PROBLEM STATEMENT:
Tell how many lines of the data include the word "discount". Nothing but the number belongs in the answer.
[Opening MATERIAL FOR THE TASK section]
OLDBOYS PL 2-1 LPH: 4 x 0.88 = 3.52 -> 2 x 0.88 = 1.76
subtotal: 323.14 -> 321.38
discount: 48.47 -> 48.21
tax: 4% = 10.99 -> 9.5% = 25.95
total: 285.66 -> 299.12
[Closing MATERIAL FOR THE TASK section]
[Opening MATERIAL FOR THE TASK section]
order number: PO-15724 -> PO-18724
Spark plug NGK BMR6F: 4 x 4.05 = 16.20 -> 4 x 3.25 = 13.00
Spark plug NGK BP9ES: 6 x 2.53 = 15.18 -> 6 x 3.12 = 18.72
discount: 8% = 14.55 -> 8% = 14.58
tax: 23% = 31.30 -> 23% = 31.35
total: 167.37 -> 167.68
[Closing MATERIAL FOR THE TASK section]
[Opening MATERIAL FOR THE TASK section]
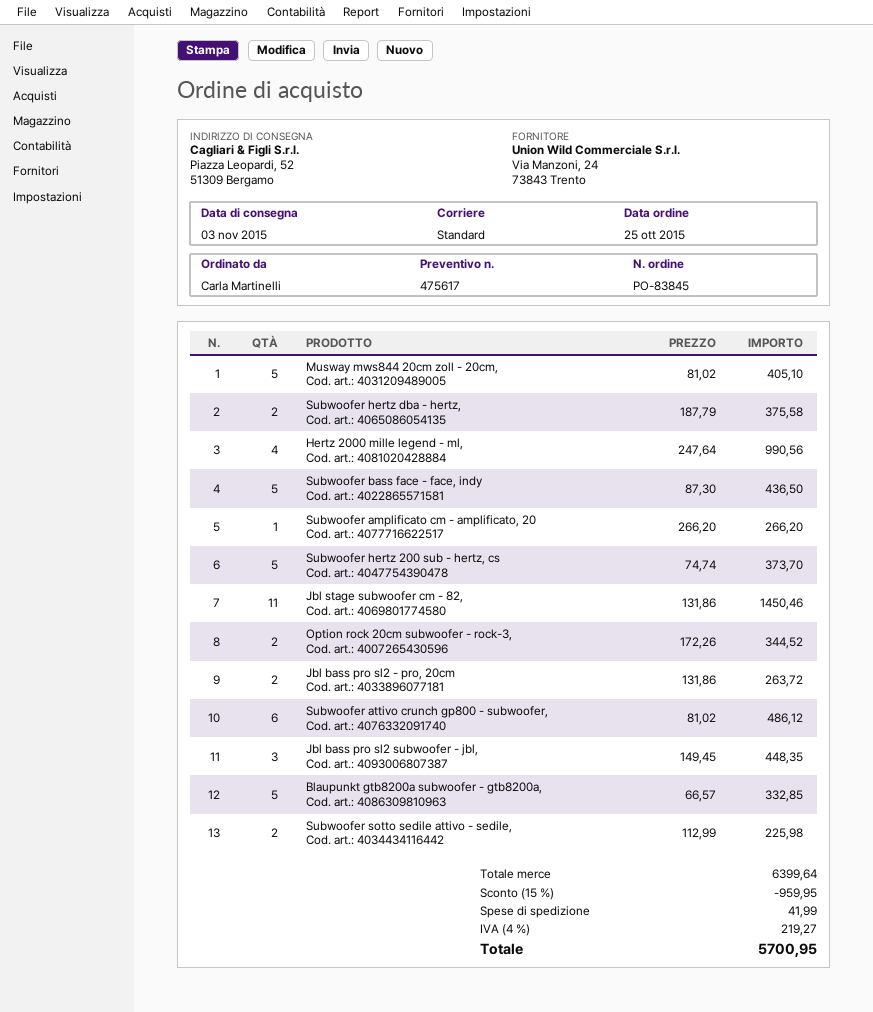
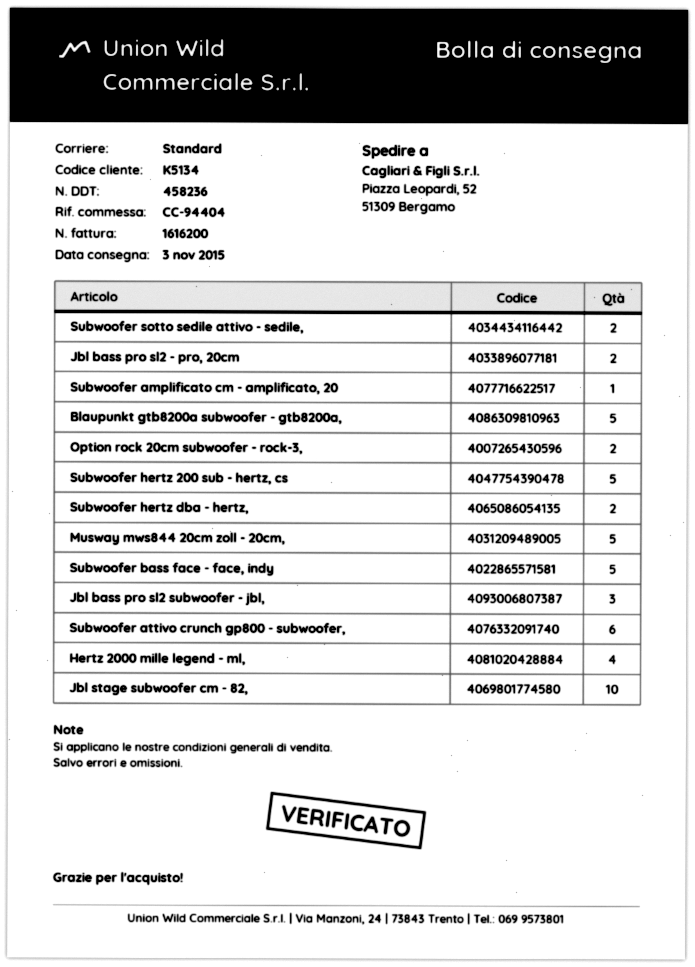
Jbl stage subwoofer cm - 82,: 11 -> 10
[Closing MATERIAL FOR THE TASK section]
ANSWER SECTION:
2